A new trio of Expedition 38 flight engineers opened the Soyuz and station hatches at 7:44 a.m. EST Thursday and were greeted by six station crew members. They docked to the Rassvet docking compartment at 5:27 a.m. after lifting from the Baikonur Cosmodrome, Kazakhstan, at 11:14 p.m. Wednesday aboard a Soyuz TMA-11M spacecraft.
New station crew members Mikhail Tyurin, Koichi Wakata and Rick Mastracchio joined Expedition 37 Commander Fyodor Yurchikhin and Flight Engineers Karen Nyberg, Luca Parmitano, Oleg Kotov, Mike Hopkins and Sergey Ryazanskiy.
This will be the first time since October 2009 that nine people have resided on the station without the presence of a space shuttle. However, just four days later the station residents will say goodbye to Yurchikhin, Nyberg and Parmitano, all Expedition 37 crew members, when they undock in the Soyuz TMA-09M spacecraft and land in Kazakhstan about 3-1/2 hours later.
When the Expedition 37 trio returns home this Sunday they will have completed a 5-1/2 month stay in space. The station's newest Expedition 38 trio will live and work in space until May 2014.
Expedition 38 officially begins when the home-bound trio undocks. Kotov will become station commander for the second time since Expedition 23 in 2010. Staying behind are veteran station residents Mikhail Tyurin and Koichi Wakata; Rick Mastracchio, a veteran of three shuttle missions; and Mike Hopkins and Sergey Ryazanskiy, who are both on their first missions.

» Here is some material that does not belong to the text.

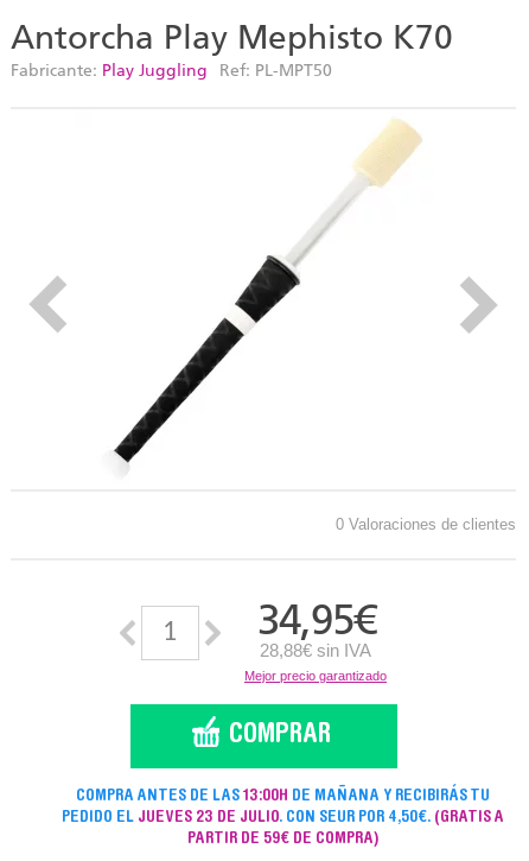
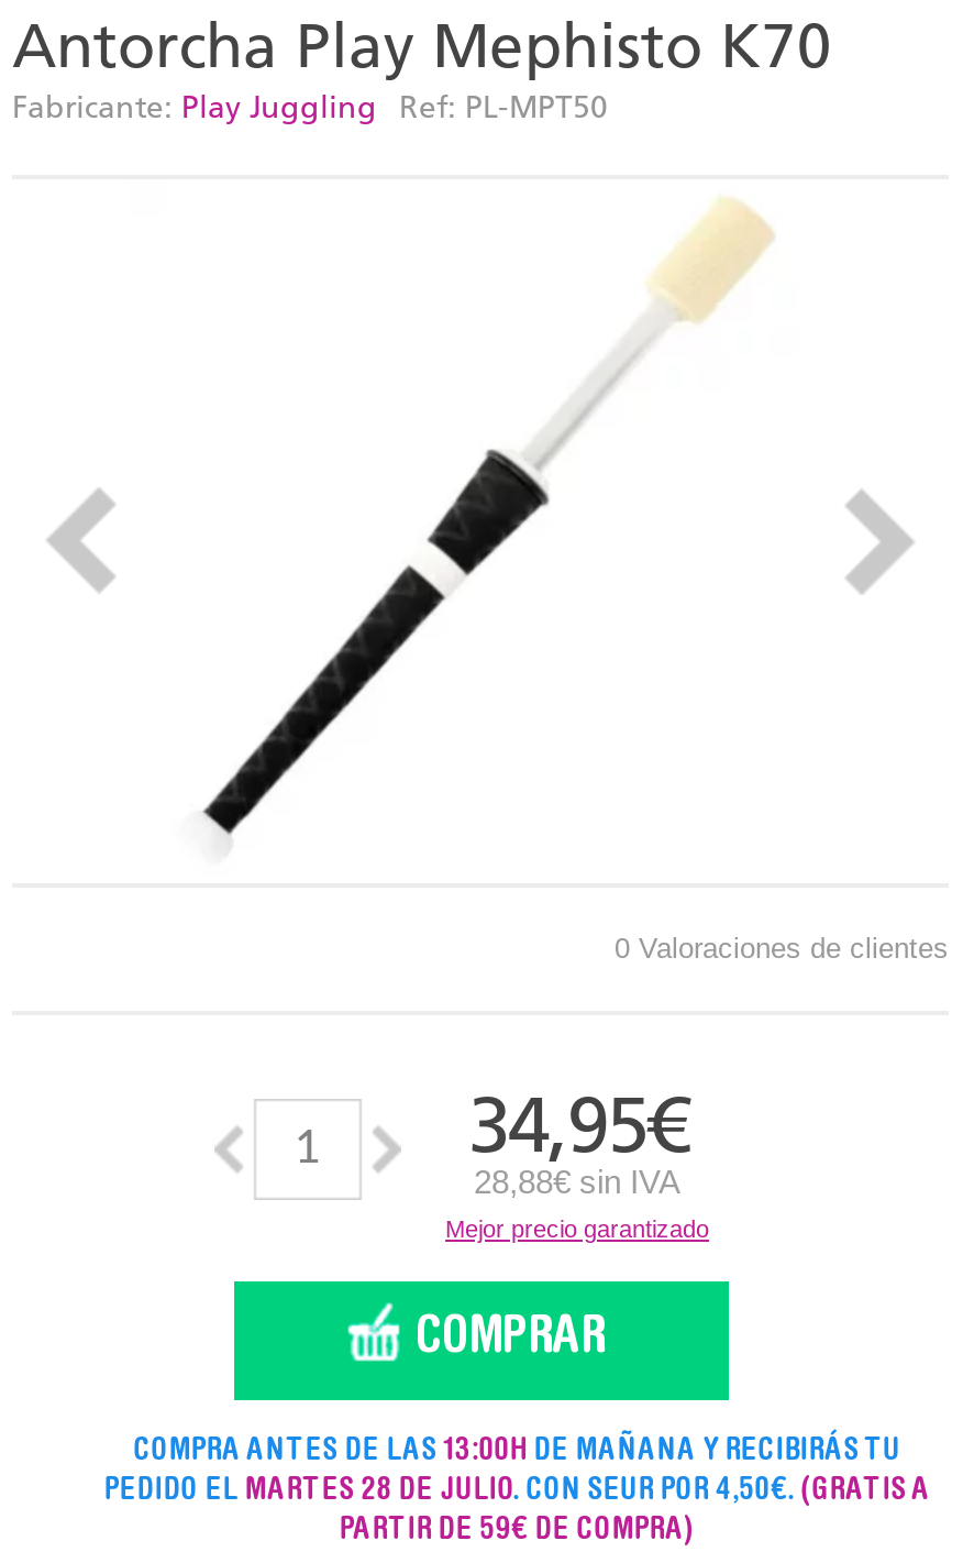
[62,810,504,827] PEDIDO EL JUEVES 23 DE JULIO. CON SEUR POR 4,50€. (GRATIS A -> [104,1477,930,1508] PEDIDO EL MARTES 28 DE JULIO. CON SEUR POR 4,50€. (GRATIS A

All nine crew members will participate in a joint crew news conference Friday Nov. 8 at 8:50 a.m. during their very busy four days together. The crew will talk about the upcoming 15th anniversary of the space station's construction (the station has been continuously occupied for 13 years).
They will also discuss the spacewalk that takes place the very next day when Kotov and Ryazanskiy carry the Olympic torch outside the station. The torch, delivered by Expedition 38 and returning home with Expedition 37, will light the flame at the opening of the 2014 Winter Olympic Games in Sochi, Russia.
Some of the cargo flown aboard this Soyuz TMA-11M will be used in research investigations that are either ongoing or planned aboard the International Space Station. Questionnaires for the Space Headaches investigation will be delivered to obtain in-flight data about the prevalence and characteristics of crew members' headaches in microgravity. Space Headaches researchers use this data to assess crew member headache episodes and provide the basis for developing future countermeasures. The effect of the medication that the crew takes to counteract space headaches helps determine what medication could be effective in treating intracranial pressure change related symptoms on Earth.
Hardware will also be delivered for the Microbiome investigation, which studies the impact of space travel on the immune system and on human microbiomes – microbes living in and on the human body at any given time. Samples from crew members’ bodies and the space station environment will be taken periodically to monitor changes in the immune system and microbiomes. The results of this study may add to research on health impacts to people who live and work in extreme environments on Earth, and help with research on early disease detection, metabolic function and immune system deficiency.
One other delivery will contribute to the Myotendinous and Neuromuscular Adaptation to Long-term Spaceflight (Sarcolab) investigation. Since microgravity is known to lead to loss of muscle mass, function and motor control, Sarcolab studies the skeletal muscle fibers of crew members on the space station. This research will help create measures to combat loss to crew muscle mass, which may lead to measures for aging individuals or people with medical conditions on Earth in the form of new pharmacological, dietary or exercise-based interventions.